Rio kemudian mendapati Iel sedang duduk santai di sofa ruang tamu. “Yel?” Panggil Rio. Iel menoleh menyahut seperti biasa. “Woy, lo udah balik? Kemana aja?” Tanya Iel sekedar basa-basi. Rio berjalan mendekat dan kemudian ikut duduk. “Tumben?” Ujar Rio yang sudah mengambil posisi bersender di badan sofa. “Oh, tadi gue..” Belum sempat Iel berbicara panjang lebar, tiba-tiba harus terpotong oleh Amanda, Mama Rio, yang tiba-tiba datang pula. “Yo, kok pulang telat?” Tanya Amanda yang terlihat khawatir. Rio menoleh sebentar ke arah mamanya itu. “Jalan-jalan sebentar..” Jelas Rio sekenanya.
“Kamu ini! Mama kira kamu bakal sama Ify kesini!” Rutu Amanda. Rio tersentak mendengar nama itu disebut. Ify..lagi? Pikirnya. “Gak usah bicarain dia kenapa sih?” Keluh Rio yang tiba-tiba dingin. Raut wajahnya tak lagi santai seperti tadi. Terkesan..marah. Amanda memandang anaknya heran. “Loh kenapa? Eh eh kamu gak tahu kan? Ify itu pinter masak loh! Dia tadi..”
“Mama gak ngerti Rio bilang apa? Gak usah bicarain dia! RIO TUH GAK SUKA SAMA IFY!” Potong Rio kalap yang berakhir dengan sedikit membentak pada Amanda. Sesaat Amanda terdiam melihat anaknya berbicara keras seperti itu. Ia kaget karena baru kali ini Rio membentaknya. Begitu juga Iel, ia memang sudah biasa dibentak oleh Rio. Tapi, kali ini kan beda. Itu Amanda, Mama Rio. Dan sepertinya kurang sopan seorang anak membesarkan volume suara saat berbicara dengan orang tua. Apalagi hanya karena masalah sepele.
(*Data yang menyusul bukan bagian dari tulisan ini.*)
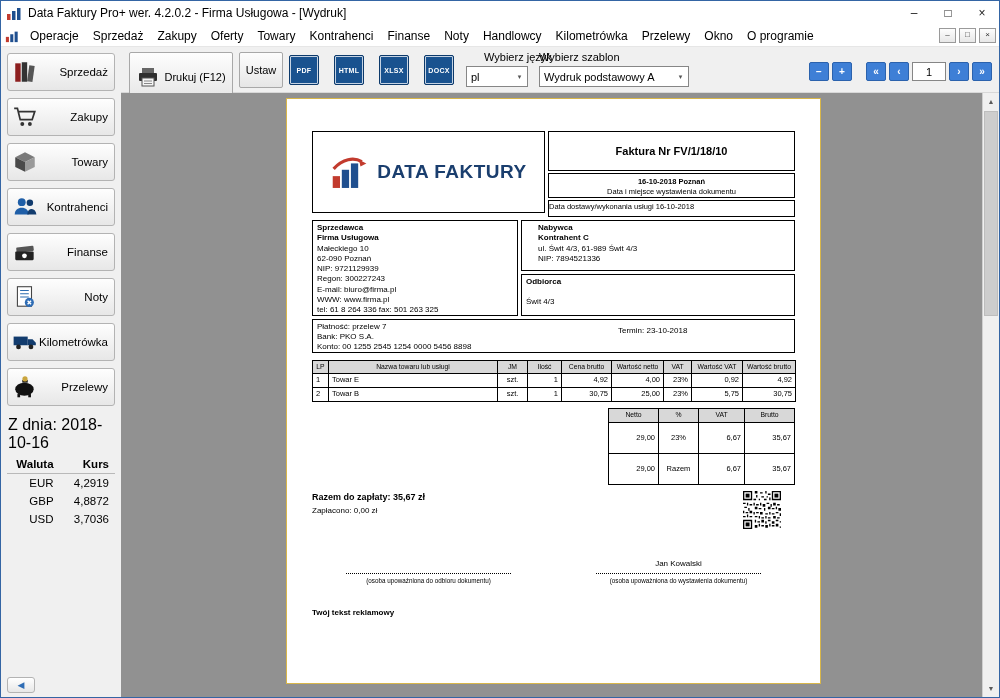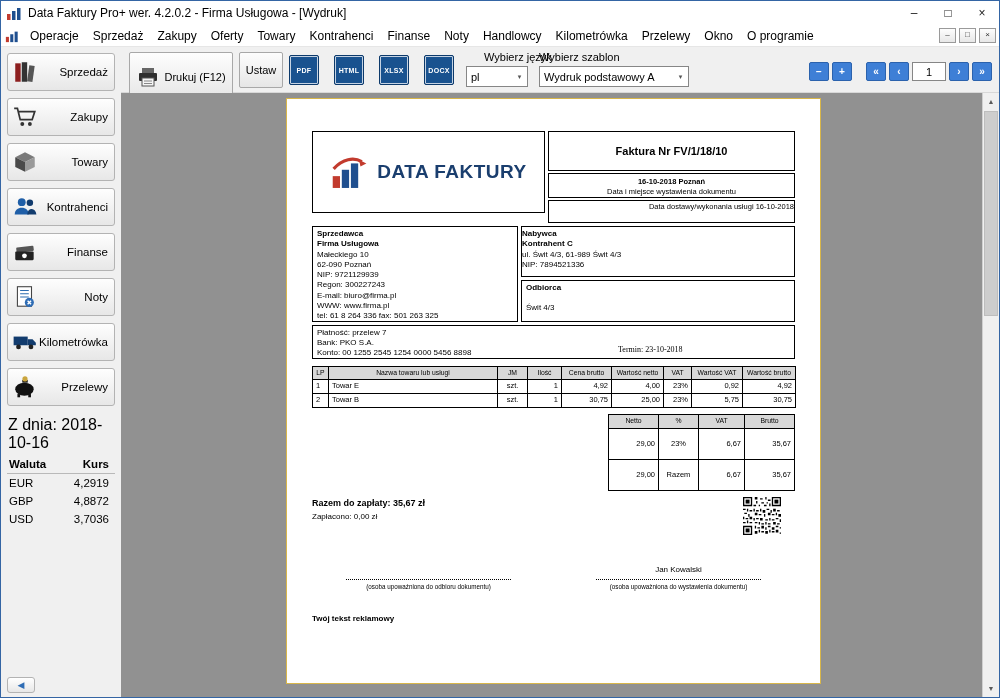--- a/index.html
+++ b/index.html
@@ -84,7 +84,7 @@
   .inv-header-right { flex:1; display:flex; flex-direction:column; gap:2px; }
   .num-box { height:40px; display:flex; align-items:center; justify-content:center; font-weight:bold; font-size:11px; }
   .issue-box { height:25px; text-align:center; padding-top:3px; font-size:7.5px; line-height:9.5px; }
-  .delivery-box { height:23px; text-align:right; font-size:7.5px; line-height:11px; }
+  .delivery-box { height:17px; text-align:left; font-size:7.5px; line-height:11px; }
 
   .parties { display:flex; gap:3px; margin-top:3px; }
   .seller-box { width:206px; height:96px; flex:none; padding:2px 4px; line-height:10.3px; }

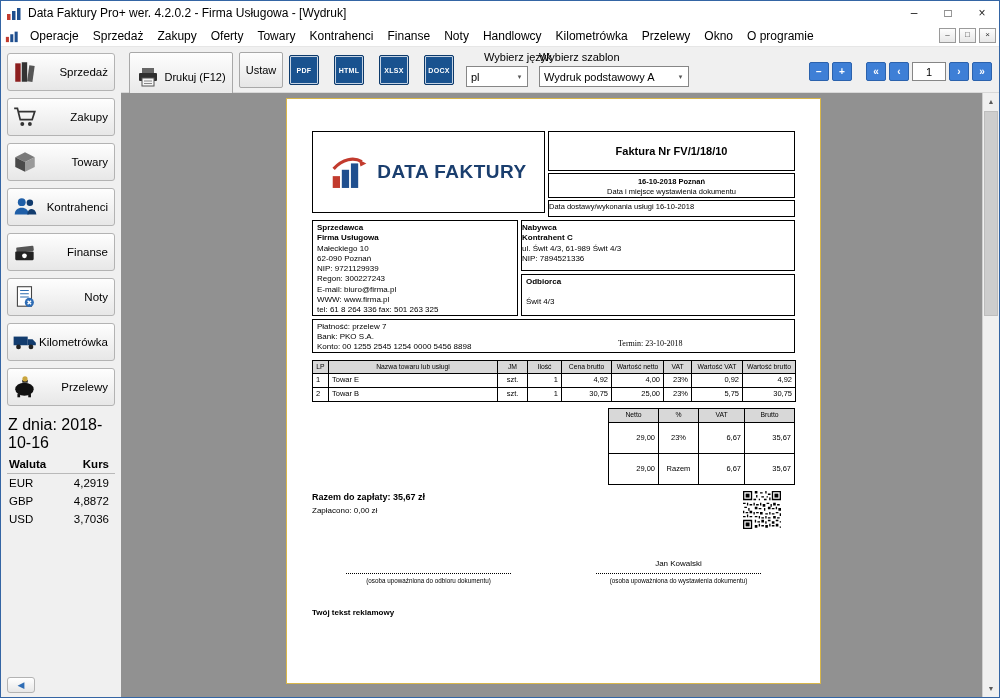--- a/index.html
+++ b/index.html
@@ -91,7 +91,7 @@
   .b { font-weight:bold; }
   .seller-lines div:first-child { font-weight:bold; }
   .parties-right { flex:1; display:flex; flex-direction:column; gap:3px; }
-  .buyer-box { height:51px; padding:2px 0; line-height:10.3px; }
+  .buyer-box { height:51px; padding:2px 16px; line-height:10.3px; }
   .receiver-box { flex:1; padding:2px 4px; line-height:10.3px; }
   .recv-gap { height:10px; }
 

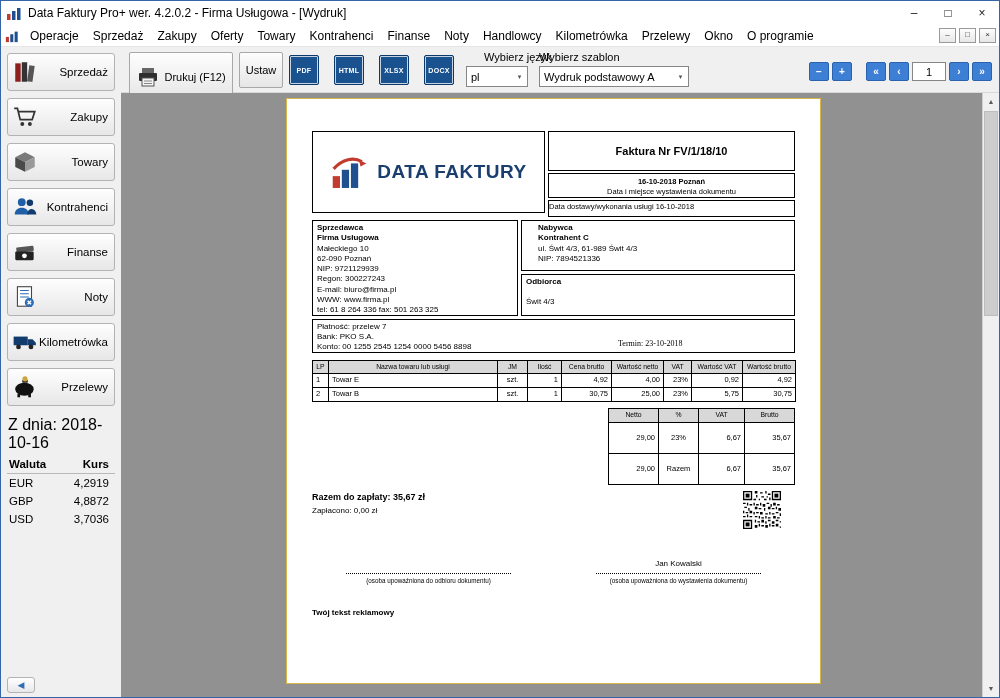--- a/index.html
+++ b/index.html
@@ -96,7 +96,7 @@
   .recv-gap { height:10px; }
 
   .payment-box { margin-top:3px; height:34px; padding:2px 4px; line-height:9.8px; position:relative; }
-  .payment-term { position:absolute; left:305px; top:19px;font-family:Liberation Serif, serif; }
+  .payment-term { position:absolute; left:305px; top:6px; }
 
   table.items { margin-top:7px; width:100%; border-collapse:collapse; table-layout:fixed; }
   table.items th { background:#d8d8d8; border:1px solid #000; font-weight:normal; font-size:6.8px; line-height:7.5px; padding:2px 1px; text-align:center; }

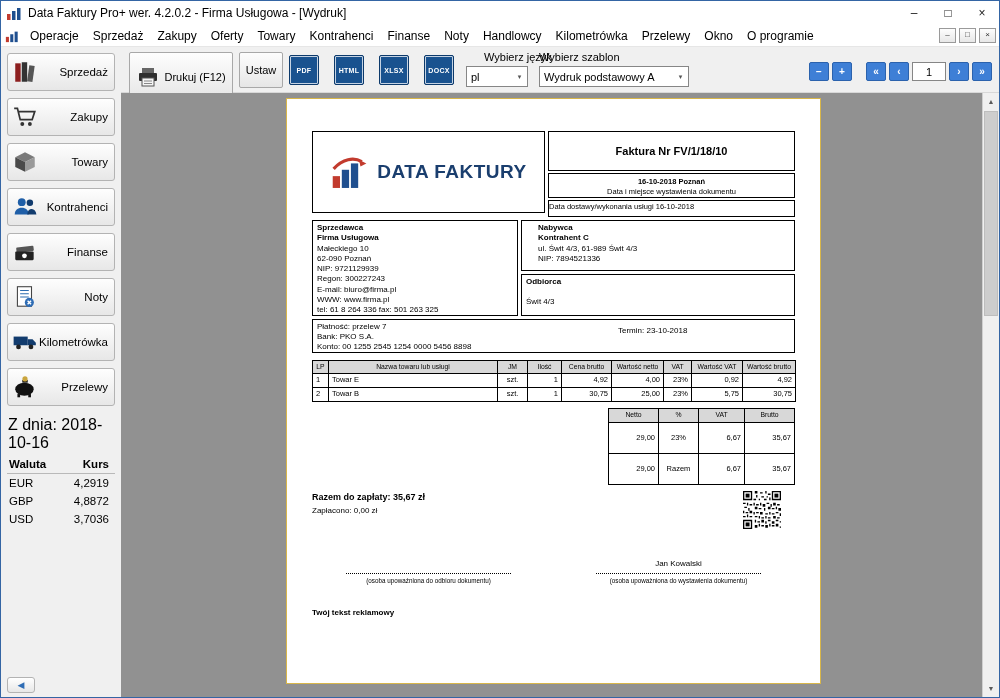--- a/index.html
+++ b/index.html
@@ -36,7 +36,7 @@
   .rates-table { width:100%; border-collapse:collapse; font-size:11.5px; }
   .rates-table .hdr td { font-weight:bold; border-bottom:1px solid #b9b9b9; padding:2px 2px 3px; }
   .rates-table td { padding:3px 2px; }
-  .rt-code { text-align:left; width:45%; }
+  .rt-code { text-align:right; width:45%; }
   .rt-val  { text-align:right; padding-right:6px !important; }
   .back-btn { margin-top:auto; width:28px; height:16px; border:1px solid #b3b3b3; border-radius:3px;
               background:linear-gradient(#fff,#e7e7e7); color:#2f6db5; font-size:9px;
Disaat yang bersamaan, seorang gadis baru saja keluar dari toilet. Terdapat bekas-bekas kemerahan di bagian bawah hidungnya. Bisa ditebak bahwa ia pasti mimisan dan sudah pasti tadi ia membersihkan noda-nodanya di dalam toilet. Ia berjalan sambil menengadahkan kepala, takut cairan merah itu mengalir kembali. Belum selangkah memasuki ruang tamu, langkahnya terhenti begitu saja mendengar sebuah seruan keras yang sangat berkaitan dengan dirinya. Seruan itu tidak mengenakkan bahkan sangat tidak mengenakkan baik didengar maupun dirasa.
(Galau dimulai, Butiran Debu On haha ~Boleh lagu lain kok~)
Hatinya mencelos. Memang benar, mendengar pernyataan dibalik punggung itu akan terasa lebih menyakitkan. Akan lebih terasa kejujuran dalam setiap untaian kalimat yang keluar. Maka akan semakin dalam mengoyak relung batin orang yang mendapat uji kebesaran hati menerima hal itu. Seperti Ify sekarang. Ini bukan yang pertama kali. Boleh dibilang sudah berkali-kali ia dibiarkan berkesempatan mendengarkan keluh kesah Rio akan dirinya. Rata-rata bahkan hampir semua perkataan pemuda itu menjurus kepada ketidaksukaan. Apa gue terlalu kuat sehingga Tuhan selalu membiarkan gue berdiri di waktu-waktu kejam kayak gini? Kenapa gue berjodoh dengan mereka?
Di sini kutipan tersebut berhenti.